Douglas McDonald-Norman
Brenda Tronson

It is a serious matter for a barrister to refuse or return a brief, particularly shortly before or during a hearing. This can only occur in limited circumstances. This article discusses one such circumstance: where a barrister has a conflict of interest or duty.

Conflicts of interest or conflicts of interest and duty give rise to several of the circumstances in which barristers must or may return briefs under rules 101 and 105 of the Legal Profession Uniform Conduct (Barristers) Rules 2015 (Barristers Rules). Barristers’ obligations to avoid conflicts of interest are not restricted to those codified in the Barristers Rules. The duty to avoid a conflict of interest is also a fiduciary obligation.1 These obligations may also be enforced through the courts’ inherent power to restrain practitioners in the interests of the administration of justice.2 This, in turn, requires regard to whether a fair minded reasonably informed member of the public would conclude that the proper administration of justice requires that counsel be prevented from acting, affording due weight to the public interest in a client not being deprived of the counsel of their choice.3 Even where the rules are relied upon, their mere applicability in a given situation will not necessarily resolve ambiguity as to the best way forward. The use of the rules calls for caution, judgment and prudence. We set out below some examples of conflicts which could, would or should prompt return of a brief.

Hypothetical 1: a personal costs order

A quintessential circumstance in which a conflict between a barrister’s interests and those of their client may arise is where a court foreshadows a personal costs order against the barrister.4 If, for example, a costs order is to be made payable by either a party or by that party’s representatives, a conflict of interest may arise between the party and their representatives as to who is to bear those costs5 – that is, where costs would inevitably be paid by someone, and where, if it was not the practitioner, it would be their client.

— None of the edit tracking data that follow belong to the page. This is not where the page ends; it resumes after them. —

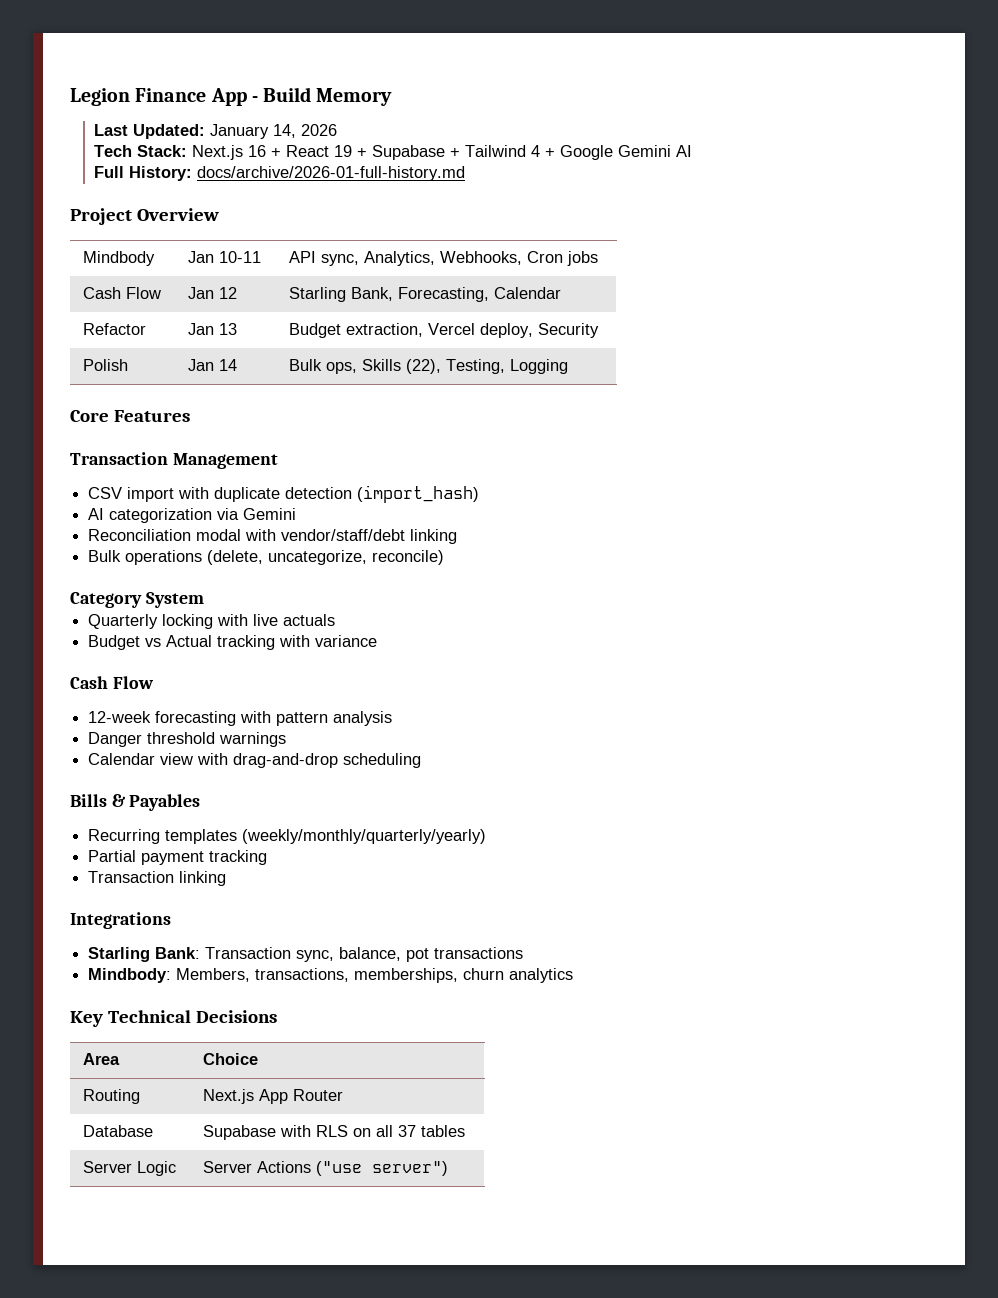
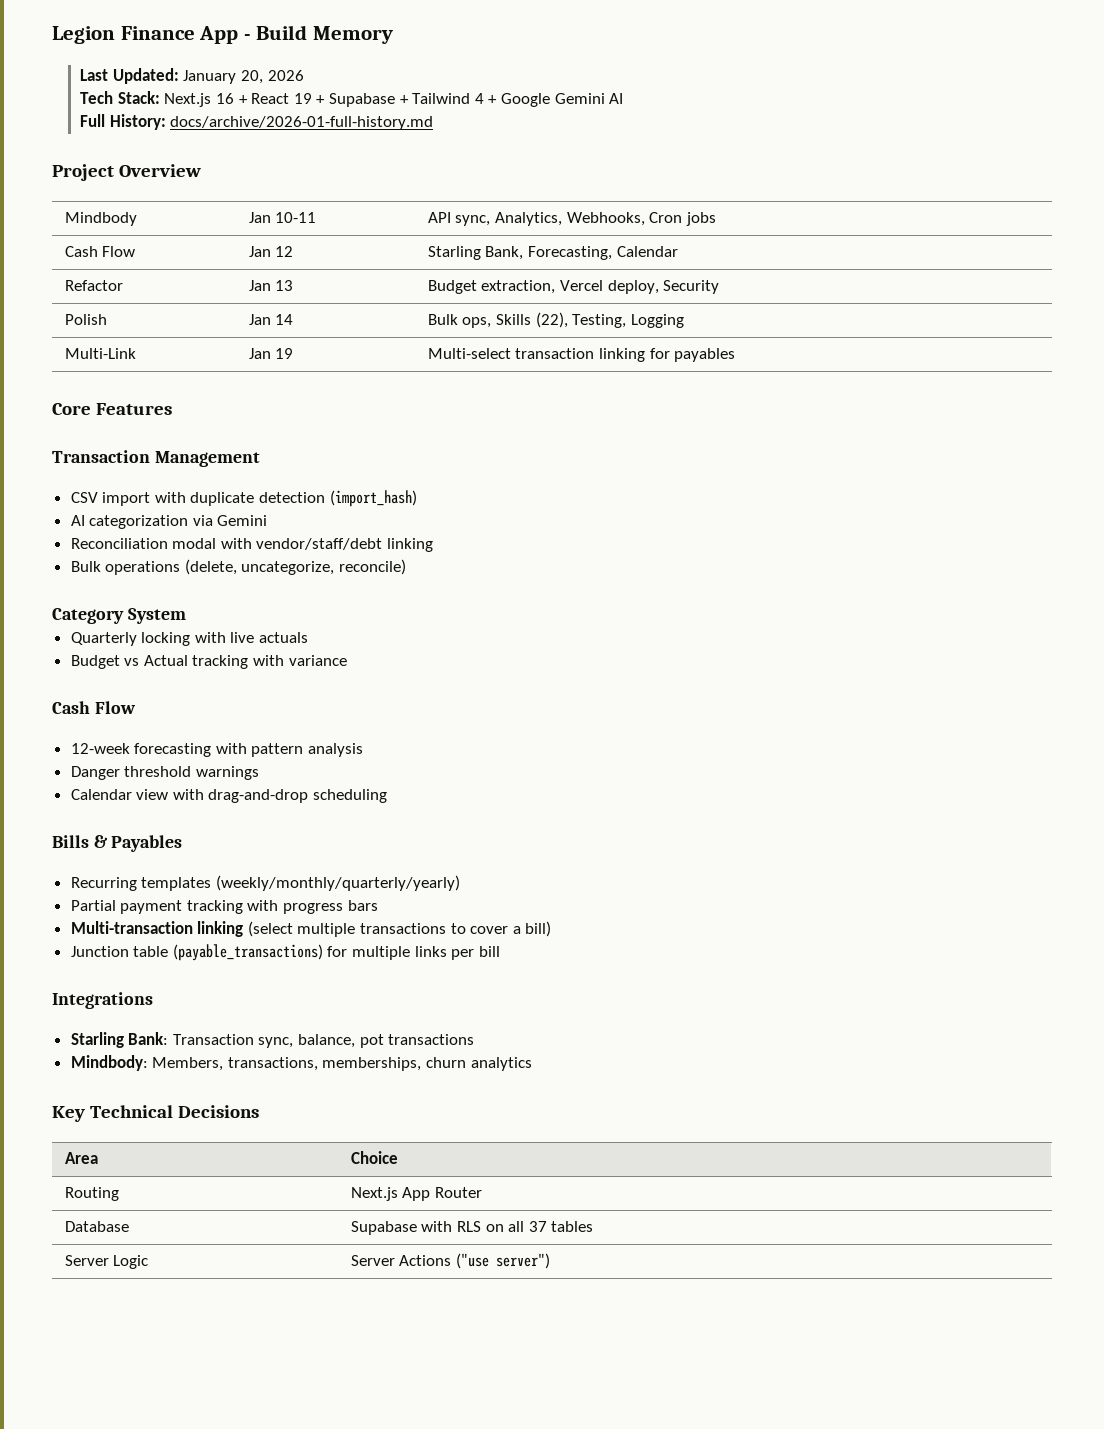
- Last Updated: January 14, 2026
+ Last Updated: January 20, 2026
+ Multi-Link | Jan 19 | Multi-select transaction linking for payables
- Partial payment tracking
- Transaction linking
+ Partial payment tracking with progress bars
+ Multi-transaction linking (select multiple transactions to cover a bill)
+ Junction table (payable_transactions) for multiple links per bill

Suppose, for example, a barrister acts for an applicant in migration proceedings, seeking judicial review of a decision under s 476 of the Migration Act 1958 (Cth) (Act). A judge may foreshadow a finding that the barrister has acted in breach of s 486E of the Act – that is, that they have encouraged the litigant to continue or commence proceedings with no reasonable prospects of success, without proper consideration of prospects of success – and that the barrister should show cause why they should not personally bear the minister’s costs of the proceedings under s 486F(1)(a) of the Act. In those circumstances, can the barrister continue to act for the applicant, while also defending themselves against proposed personal costs orders?

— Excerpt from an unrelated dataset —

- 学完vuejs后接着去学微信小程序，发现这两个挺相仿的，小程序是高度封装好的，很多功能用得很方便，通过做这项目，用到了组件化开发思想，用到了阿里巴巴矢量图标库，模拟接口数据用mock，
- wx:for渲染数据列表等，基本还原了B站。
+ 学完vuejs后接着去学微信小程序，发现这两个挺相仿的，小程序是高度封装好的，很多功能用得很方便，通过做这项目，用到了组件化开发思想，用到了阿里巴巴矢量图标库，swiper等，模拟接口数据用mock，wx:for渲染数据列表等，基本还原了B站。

The question of conflict when a personal costs order is sought against a practitioner was addressed in Kalil v Eppinga and, on appeal, Muriniti v Kalil. A personal costs order had been made in the District Court against the defendants’ representatives, who (among other things) had continued to act for the defendants in respect of costs after the making of the application, despite repeated urgings from the court to the contrary.6 Mere (purported) consent to that course by the defendants, without independent legal advice, was incapable of curing that conflict.7 The District Court made the personal costs order sought. This was set aside by the Court of Appeal. However, in coming to the conclusion that there was error in making the personal costs order, each of Brereton JA (with whom Macfarlan JA agreed) and Leeming JA expressed the view, consistent with prior authority, that applications for personal costs orders against lawyers should be made with caution in part because of the conflict which inherently results.8 In such circumstances, even if independent legal advice were obtained by the client, and if the client were to insist on nonetheless continuing to retain the counsel who was exposed to the potential personal costs order, any resulting conflict between whether counsel or client would bear any resulting costs liability could lead to a circumstance under rule 101(b) where counsel would be required to return the brief in any event. On our hypothetical migration case, counsel could not seek to advance their own interests in resisting the personal costs while also seeking to advance any interest of the client in avoiding costs liability – in other words, it is likely that counsel should return the brief.9

Hypothetical 2: confidential information

Other conflicts may arise in relation to confidential information obtained during the course of an earlier matter. The court will

restrain a legal practitioner continuing to act for a party to litigation if a reasonable person informed of the facts might reasonably anticipate a danger of misuse of confidential information of a former client and that there is a real and sensible possibility that the interest of the practitioner in advancing the case in the litigation might conflict with [the] practitioner’s duty to keep the information confidential, and to refrain from using that information to the detriment of the former client.10

The relevant ‘confidential information’ must be identified with precision, not merely in global terms.11

The following hypothetical emerges from the facts at issue in Watson v Watson.12 A barrister (H) previously acted for the first and second defendants. Confidential information was disclosed at a conference between H and the first and second defendants. As a result of the disclosure of that information, a conflict arose between the interests of the defendants. H concluded that he could no longer act for both defendants; he continued to act only for the first defendant. The second defendant (now represented by another barrister, T) brought an application seeking to restrain the first defendant from continuing to retain H. Suppose (as the court did) that there is a serious potential conflict between the first defendant and the second defendant as to the evidence each may give; that T’s instructions are that the second defendant will give evidence that will give rise to that conflict; and that it is not disputed that this prospective evidence by the second defendant is the confidential information which gave rise to the conflict preventing T from acting in the first place. Should H be permitted to continue to act for the first defendant?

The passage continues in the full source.